Aura Vásquez seeks to reach the Los Angeles Council and focus on housing, homelessness and the environment. (Photo provided).

Priorities

Vasquez says that as a councilor, his number one priority would be affordable housing, although the problem that worries him is also homelessness.

“It’s tremendous. We see it every day. We need real housing solutions. Sending a person to jail is not the solution to end this homeless crisis. ”

The candidate points out that voters approved 1.5 billion dollars to deal with the problem of the homeless, and if necessary, they must take services, such as the toilet, wherever people need it.

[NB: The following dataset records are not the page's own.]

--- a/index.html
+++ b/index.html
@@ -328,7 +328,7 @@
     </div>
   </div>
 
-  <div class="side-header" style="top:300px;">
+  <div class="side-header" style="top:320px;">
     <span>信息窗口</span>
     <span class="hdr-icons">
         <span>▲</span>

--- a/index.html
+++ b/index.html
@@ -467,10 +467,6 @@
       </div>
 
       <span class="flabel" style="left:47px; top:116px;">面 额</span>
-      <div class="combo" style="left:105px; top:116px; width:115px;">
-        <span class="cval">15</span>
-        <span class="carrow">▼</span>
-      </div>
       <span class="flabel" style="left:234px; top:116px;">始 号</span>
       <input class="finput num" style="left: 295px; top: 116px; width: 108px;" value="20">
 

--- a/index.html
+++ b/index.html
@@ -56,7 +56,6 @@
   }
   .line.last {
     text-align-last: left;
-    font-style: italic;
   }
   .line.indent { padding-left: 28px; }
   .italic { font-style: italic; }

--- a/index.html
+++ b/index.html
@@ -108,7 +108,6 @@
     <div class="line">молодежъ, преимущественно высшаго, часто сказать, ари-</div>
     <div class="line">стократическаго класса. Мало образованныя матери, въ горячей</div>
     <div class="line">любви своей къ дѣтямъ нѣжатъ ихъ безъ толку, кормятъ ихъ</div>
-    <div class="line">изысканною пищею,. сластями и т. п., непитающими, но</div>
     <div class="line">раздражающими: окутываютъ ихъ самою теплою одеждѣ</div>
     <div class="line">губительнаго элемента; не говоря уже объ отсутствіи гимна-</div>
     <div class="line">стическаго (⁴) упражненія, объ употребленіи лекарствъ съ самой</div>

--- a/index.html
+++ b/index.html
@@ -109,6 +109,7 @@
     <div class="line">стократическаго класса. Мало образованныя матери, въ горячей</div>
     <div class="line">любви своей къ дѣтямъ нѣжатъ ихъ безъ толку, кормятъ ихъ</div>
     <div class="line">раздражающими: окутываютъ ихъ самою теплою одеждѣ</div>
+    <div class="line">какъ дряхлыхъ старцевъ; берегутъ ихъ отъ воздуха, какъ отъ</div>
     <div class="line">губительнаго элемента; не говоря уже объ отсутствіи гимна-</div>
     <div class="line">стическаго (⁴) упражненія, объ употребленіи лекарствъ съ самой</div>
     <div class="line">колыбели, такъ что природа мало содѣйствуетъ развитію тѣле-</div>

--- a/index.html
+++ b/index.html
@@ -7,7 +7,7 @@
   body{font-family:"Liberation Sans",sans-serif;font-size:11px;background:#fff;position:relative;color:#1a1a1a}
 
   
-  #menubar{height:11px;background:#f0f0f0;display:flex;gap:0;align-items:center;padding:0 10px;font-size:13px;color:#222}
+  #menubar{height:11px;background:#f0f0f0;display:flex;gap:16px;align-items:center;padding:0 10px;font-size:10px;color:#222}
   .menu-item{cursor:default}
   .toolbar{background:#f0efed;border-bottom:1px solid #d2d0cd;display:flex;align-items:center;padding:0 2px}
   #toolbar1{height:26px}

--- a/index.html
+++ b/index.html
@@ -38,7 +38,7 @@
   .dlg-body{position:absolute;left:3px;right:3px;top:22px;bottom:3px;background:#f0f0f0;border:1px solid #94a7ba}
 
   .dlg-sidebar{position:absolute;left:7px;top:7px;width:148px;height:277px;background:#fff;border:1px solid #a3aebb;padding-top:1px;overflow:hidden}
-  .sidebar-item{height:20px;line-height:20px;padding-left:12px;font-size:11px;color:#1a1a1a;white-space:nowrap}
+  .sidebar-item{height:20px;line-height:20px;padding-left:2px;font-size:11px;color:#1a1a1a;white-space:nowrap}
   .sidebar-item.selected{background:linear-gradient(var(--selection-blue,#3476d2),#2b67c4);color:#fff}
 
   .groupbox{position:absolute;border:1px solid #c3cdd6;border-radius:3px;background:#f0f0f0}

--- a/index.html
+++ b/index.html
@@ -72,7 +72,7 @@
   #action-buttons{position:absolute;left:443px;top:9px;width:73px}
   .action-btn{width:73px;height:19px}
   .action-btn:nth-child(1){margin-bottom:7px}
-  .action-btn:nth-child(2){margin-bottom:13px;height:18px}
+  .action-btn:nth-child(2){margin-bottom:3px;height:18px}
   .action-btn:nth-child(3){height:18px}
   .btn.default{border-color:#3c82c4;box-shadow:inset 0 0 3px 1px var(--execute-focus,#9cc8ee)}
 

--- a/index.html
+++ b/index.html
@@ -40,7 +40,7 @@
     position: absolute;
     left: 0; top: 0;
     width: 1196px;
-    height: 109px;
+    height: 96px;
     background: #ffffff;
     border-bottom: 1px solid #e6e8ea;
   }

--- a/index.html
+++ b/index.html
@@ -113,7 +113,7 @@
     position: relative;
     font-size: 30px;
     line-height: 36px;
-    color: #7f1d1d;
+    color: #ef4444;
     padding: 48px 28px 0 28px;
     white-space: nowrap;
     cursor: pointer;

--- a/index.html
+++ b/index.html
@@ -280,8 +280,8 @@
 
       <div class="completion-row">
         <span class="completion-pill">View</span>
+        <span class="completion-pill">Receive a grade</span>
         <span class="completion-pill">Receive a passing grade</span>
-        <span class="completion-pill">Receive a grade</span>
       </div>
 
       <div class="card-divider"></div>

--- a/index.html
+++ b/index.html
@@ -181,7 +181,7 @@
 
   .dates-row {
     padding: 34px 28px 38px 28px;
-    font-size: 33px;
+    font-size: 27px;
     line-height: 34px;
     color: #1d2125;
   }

Your third priority will be climate change. “Air pollution is killing us and it will get worse. The fires we have had will not disappear and emphasizes that Latino children have the highest rates of asthma.

“We have generations that don't know what it is to breathe clean air. Latinos are the most affected, ”he says.

The candidate stresses that although she could buy an electric car, she cannot do it because the rental housing building where she lives has nowhere to plug them in. "Apart from that they are expensive, there is nowhere to connect them where we live."

Aura Vásquez was commissioned by the Los Angeles Department of Water and Energy. (DWP). (Photo provided).

Candidate without millionaire friends

Aura clarifies that she is not political, nor does she have friends who give her millions of dollars to campaign. "I am empowered by ordinary people."

And he recognizes that his expectations for winning are based on the fact that the community wants a change. “I am competing against a supervisor who has said that he wants to be a councilor and from there, run as mayor.

He – a political rival – represents a group that thinks that African Americans are the only ones who can represent the 10th district when 60% of the population is already Latino, ”he remarks.

He says she would be a councilor to represent everyone.

“I dedicate three, four hours a day to knock on doors. I have met people who say it is the first time that a candidate for the 10th district has come to their homes to listen to them, ”he says.

The primary elections to elect councilor will be from February 22 to March 3. The candidate with more than 50% of the votes would win, but if nobody gets that percentage, the first two with the most votes will face each other in a next round in the November election.